Una volta appurata la fattibilità del trattamento la paziente viene sottoposta a stimolazione ovarica con la somministrazione di alcune iniezioni giornaliere per un periodo che va dai 10 ai 15 giorni, che faranno in modo che venga prodotta una maggior quantità di ovuli. Dopo avere verificato la disponibilità di un numero adeguato di ovuli viene realizzata un’iniezione dei ormone hCG che favorisce la maturazione degli ovociti, dopo di che la paziente si sottopone a una puntura follicolare che viene effettuata in sala operatoria sotto sedazione e ha una durata di circa quindici minuti. Gli ovociti così prelevati vengono quindi congelati tramite l’immersione diretta in nitrogeno liquido a una temperatura di -196°C.
Il numero di ovociti prelevati varia a seconda della disponibilità ovarica della paziente e va da uno o due in donne con una bassa risposta al trattamento fino a più di 20 per quelle più giovani e in salute. L’ideale è comunque ottenere tra gli 8 e 12 ovociti per ciclo.

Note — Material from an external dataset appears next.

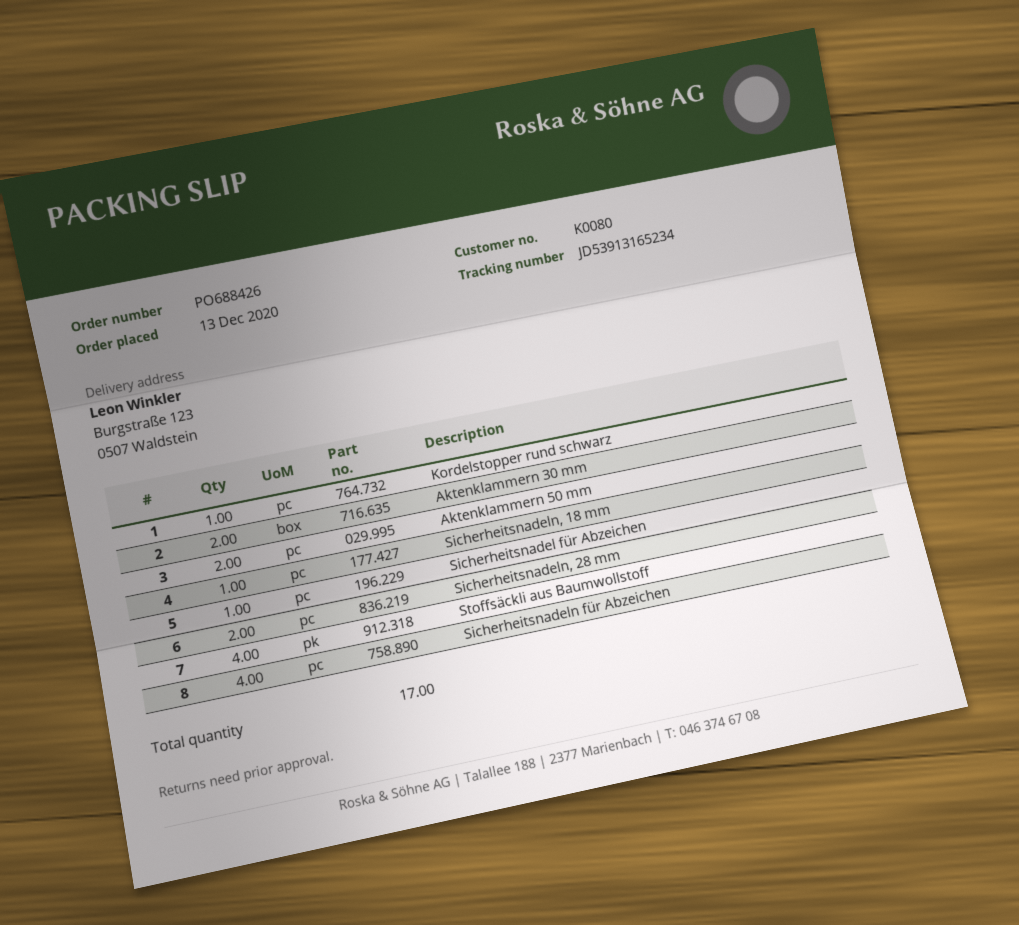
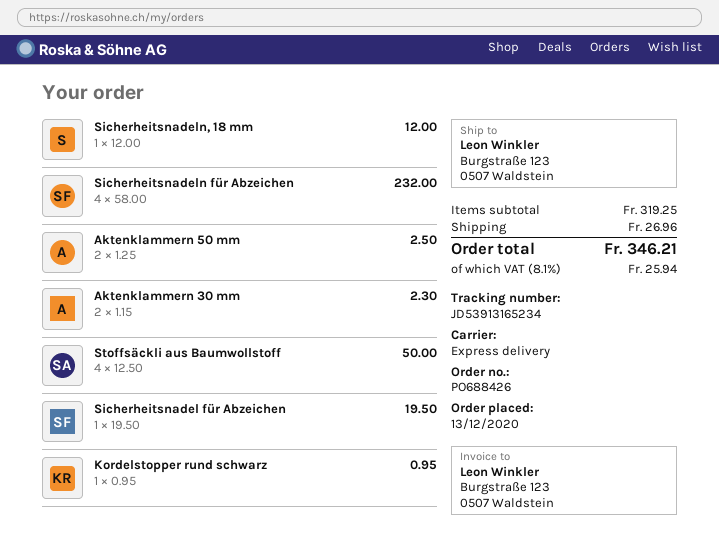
Sicherheitsnadeln, 28 mm: 2 -> none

L’identikit della paziente che ricorre ai trattamenti di preservazione della fertilità per ragioni sociali
Sono single e di cultura medio-alta le donne che decidono di preservare la propria fertilità in attesa del momento più opportuno per pianificare la nascita di un figlio. Secondo i dati messi a disposizione da IVI, infatti, su un campione totale di 989 pazienti che hanno ricevuto questo tipo di trattamento, il 75,6% era single al momento della vitrificazione.
Riguardo il livello di istruzione, il 72,8%ha conseguito la laurea, mentre il 21,8% ha concluso la scuola secondaria. Insegnanti (7,6%), avvocati (5,7%), economiste (4,3%) e medici (4,1%) sono i profili professionali più diffusi. Per quanto riguarda l’età, il 63% di loro ha tra i 37 e i 39 anni, anche se negli ultimi anni si sta assistendo a un aumento dello spettro di età interessate da questo tipo di trattamento fino ai 42 anni (16,2% di ultraquarantenni).
“Sono molti i fattori che nel nostro Paese – commenta la direttrice di IVI Roma la dottoressa Daniela Galliano – costringono sempre più donne a vedere allontanarsi l’età del parto, dalla difficoltà a trovare un impiego, alla mancanza di un contesto stabile a livello familiare e domestico. Per questo la preservazione della fertilità rappresenta un’opzione in grado di dare risposta all’esigenza di assecondare il desiderio di maternità e di costruzione di una famiglia all’interno di un contesto che spesso non risulta favorevole al proprio progetto di vita”.